Avant toute chose, je tiens à souligner la rapidité avec laquelle le Gouvernement a décidé d'agir en faveur des outre-mer. En effet, cela mérite d'être souligné, c'est, je crois, la première fois qu'un texte uniquement consacré aux outre-mer est examiné en tout début de législature. Il s'agit d'une marque d'attention à l'égard de nos territoires si durement frappés par la détresse sociale.

La cherté de la vie est en effet un des problèmes majeurs de nos outre-mer. Elle touche tout le monde et en particulier, bien sûr, les plus défavorisés. Elle détériore le niveau des revenus disponibles des ménages, déjà très faibles, et elle ralentit considérablement les économies locales. Ainsi, il faut le répéter, les revenus des habitants d'outre-mer sont inférieurs de 38 % au revenu médian national. Le PIB des territoires ultramarins est inférieur de moitié à celui de la nation, et plus de 50 % de la population vit sous le seuil de pauvreté.

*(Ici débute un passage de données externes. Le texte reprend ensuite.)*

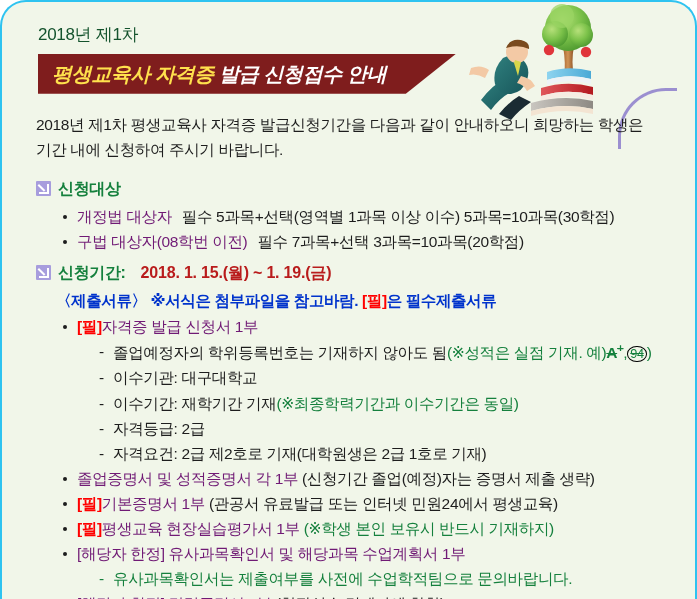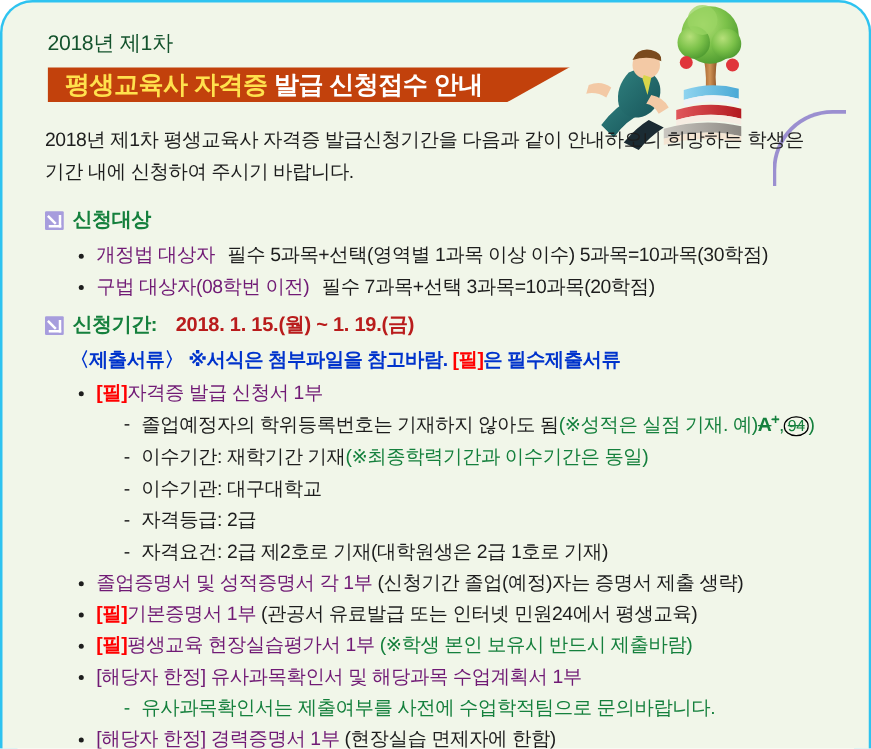--- a/index.html
+++ b/index.html
@@ -59,24 +59,25 @@
     color: #14532d;
     letter-spacing: -0.3px;
     line-height: 1.1;
     margin-bottom: 9px;
   }
 
   .title-ribbon {
     position: relative;
     display: block;
     width: 418px;
-    height: 28px;
-    background: #c2410c;
+    height: 40px;
+    background: #7f1d1d;
     -webkit-clip-path: polygon(0 0, 100% 0, 88% 100%, 0 100%);
     clip-path: polygon(0 0, 100% 0, 88% 100%, 0 100%);
+    font-style: italic;
   }
   .title-ribbon .title-text {
     position: absolute;
     left: 14px;
     top: 50%;
     transform: translateY(-50%);
     font-size: 20px;
     font-weight: bold;
     letter-spacing: -0.4px;
     white-space: nowrap;
@@ -315,37 +316,37 @@
       </div>
 
       <div class="subhead"><span>〈제출서류〉</span> <span>※서식은 첨부파일을 참고바람.</span> <span class="req">[필]</span><span>은 필수제출서류</span></div>
 
       <ul class="bullets">
 
         <li>
           <span class="req">[필]</span><span class="blue">자격증 발급 신청서 1부</span>
           <ul class="dashes">
             <li class="dark"><span>졸업예정자의 학위등록번호는 기재하지 않아도 됨</span><span class="red">(※성적은 실점 기재. 예)</span><span class="red strike b">A</span><span class="red strike b sup">+</span><span class="red">,</span><span class="red circled">94</span><span class="red">)</span></li>
+            <li class="dark"><span>이수기관: 대구대학교</span></li>
             <li class="dark"><span>이수기간: 재학기간 기재</span><span class="red">(※최종학력기간과 이수기간은 동일)</span></li>
-            <li class="dark"><span>이수기관: 대구대학교</span></li>
             <li class="dark"><span>자격등급: 2급</span></li>
             <li class="dark"><span>자격요건: 2급 제2호로 기재(대학원생은 2급 1호로 기재)</span></li>
           </ul>
         </li>
 
         <li>
           <span class="blue">졸업증명서 및 성적증명서 각 1부</span><span class="dark"> (신청기간 졸업(예정)자는 증명서 제출 생략)</span>
         </li>
 
         <li>
           <span class="req">[필]</span><span class="blue">기본증명서 1부</span><span class="dark"> (관공서 유료발급 또는 인터넷 민원24에서 평생교육)</span>
         </li>
 
         <li>
-          <span class="req">[필]</span><span class="blue">평생교육 현장실습평가서 1부</span><span class="red"> (※학생 본인 보유시 반드시 제출바람)</span>
+          <span class="req">[필]</span><span class="blue">평생교육 현장실습평가서 1부</span><span class="red"> (※학생 본인 보유시 반드시 기재하지)</span>
         </li>
 
         <li>
           <span class="blue">[해당자 한정] 유사과목확인서 및 해당과목 수업계획서 1부</span>
           <ul class="dashes">
             <li class="red"><span>유사과목확인서는 제출여부를 사전에 수업학적팀으로 문의바랍니다.</span></li>
           </ul>
         </li>
 
         <li>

Pour faire face à cette situation gravement dégradée, le projet de loi comporte un certain nombre de mesures qui visent à réguler les marchés de manière volontariste, en s'attaquant aux phénomènes structurels qui déterminent la formation des prix. C'est la nouveauté de la démarche du Gouvernement, conforme aux propositions faites par le Président de la République dans ses trente engagements pour les outre-mer. La méthode est nouvelle. Désormais, nous allons nous attaquer aux problèmes structurels par la régulation plutôt que par le contrôle des prix, qui, même s'il reste toujours possible, a montré ses limites par le passé.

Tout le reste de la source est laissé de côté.